I’m trying to understand the owlv2 image_guided_detection and have a question.
From this tutorial about OWLv2 zero_oneshot_owlv2_ObjectionDetection, the author said that the image_guided_detection part uses a heuristic way to get the patch in the source image which most likely contains an object
Looking at the source code at https://github.com/huggingface/transformers/blob/main/src/transformers/models/owlv2/modeling_owlv2.py
The heuristic he mentioned I believe is here:
iou_threshold = torch.max(ious) * 0.8
selected_inds = (ious[0] >= iou_threshold).nonzero()
if selected_inds.numel():
selected_embeddings = class_embeds[i][selected_inds.squeeze(1)]

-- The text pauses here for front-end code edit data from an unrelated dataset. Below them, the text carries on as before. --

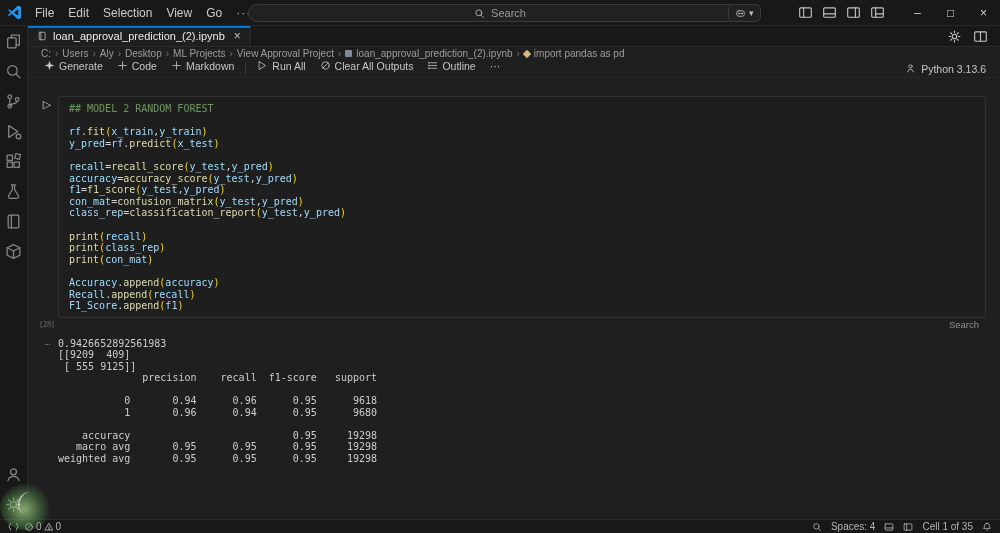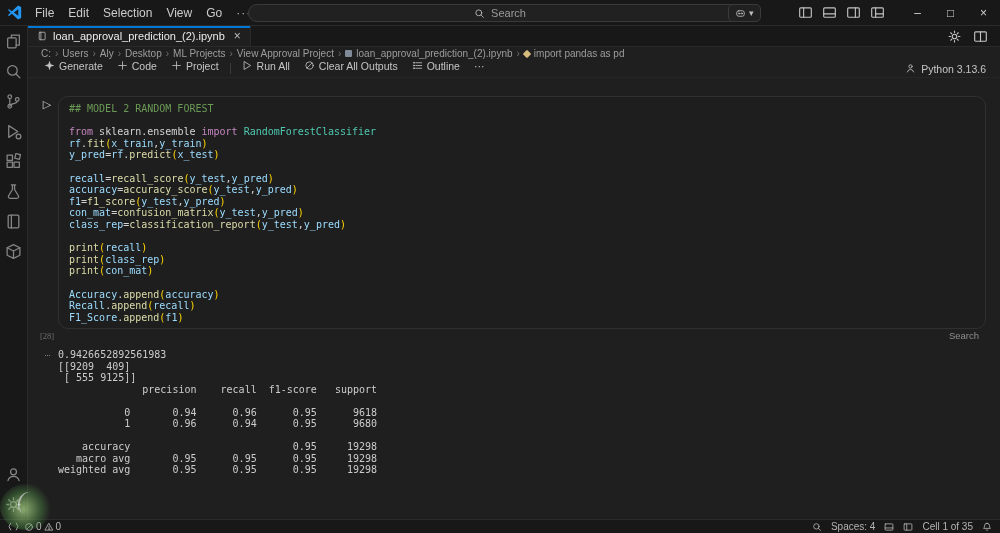"Project" span { text: Project -> Markdown }
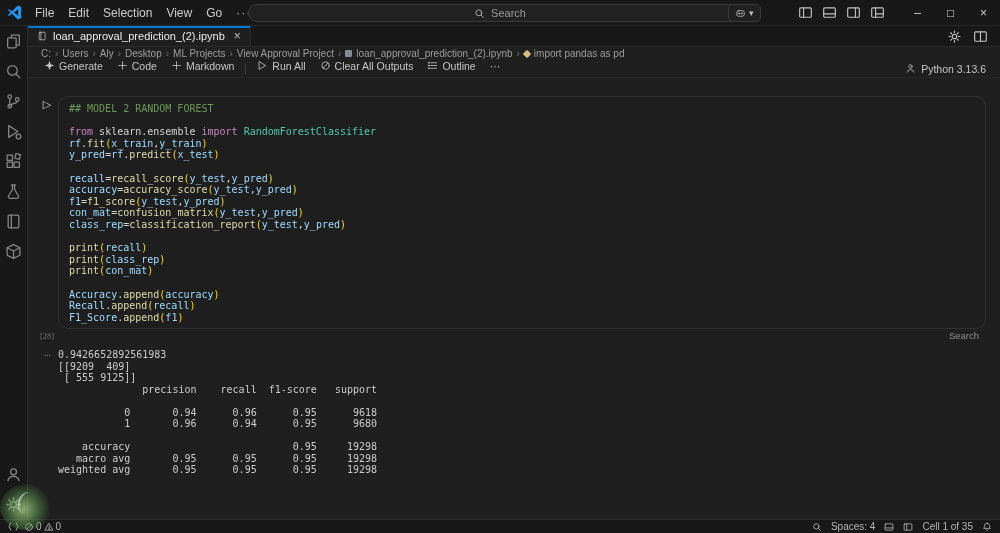"## MODEL 2 RANDOM FOREST" .cell { border-radius: 10px -> 2px }
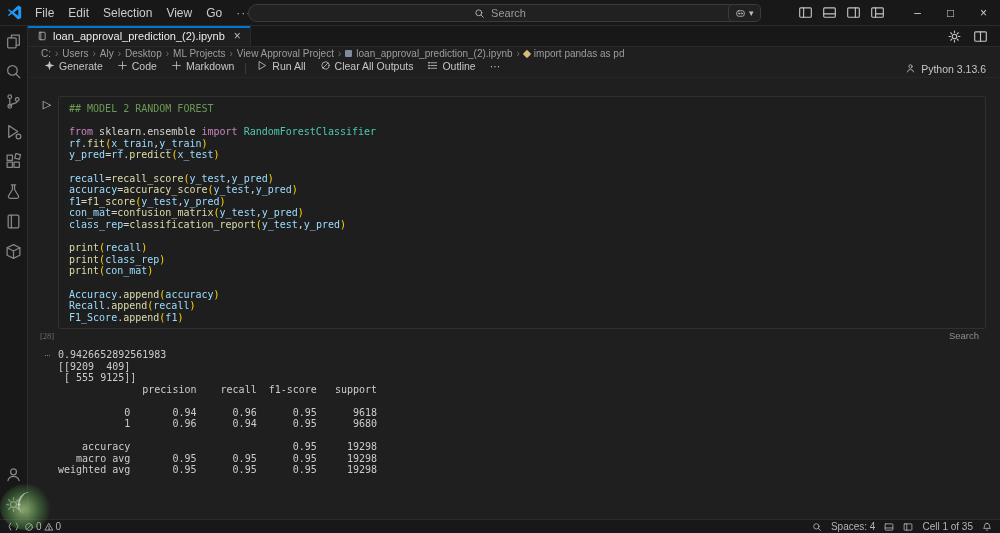"from sklearn.ensemble import" div.code-line { html: <div><span>from </span><span>sklearn.ensemble </span><span>import </span><span>RandomForestClassifier</span></div> -> none }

mean_embeds = torch.mean(class_embeds[i], axis=0)
mean_sim = torch.einsum("d,id->i", mean_embeds, selected_embeddings)
best_box_ind = selected_inds[torch.argmin(mean_sim)]
best_class_embeds.append(class_embeds[i][best_box_ind])
best_box_indices.append(best_box_ind)
So what I understand from this code:
- Select a list of bbox
- Calculate the mean of embedding of these bbox
- Calculate the similarity of the mean_embedding and all bbox_embeddings
- Select the bbox which is the least similar to the mean via
best_box_ind = selected_inds[torch.argmin(mean_sim)]
So, why choose the least similar here instead of the most similar one with argmax? We want to choose a box closest to the mean, right?
Thanks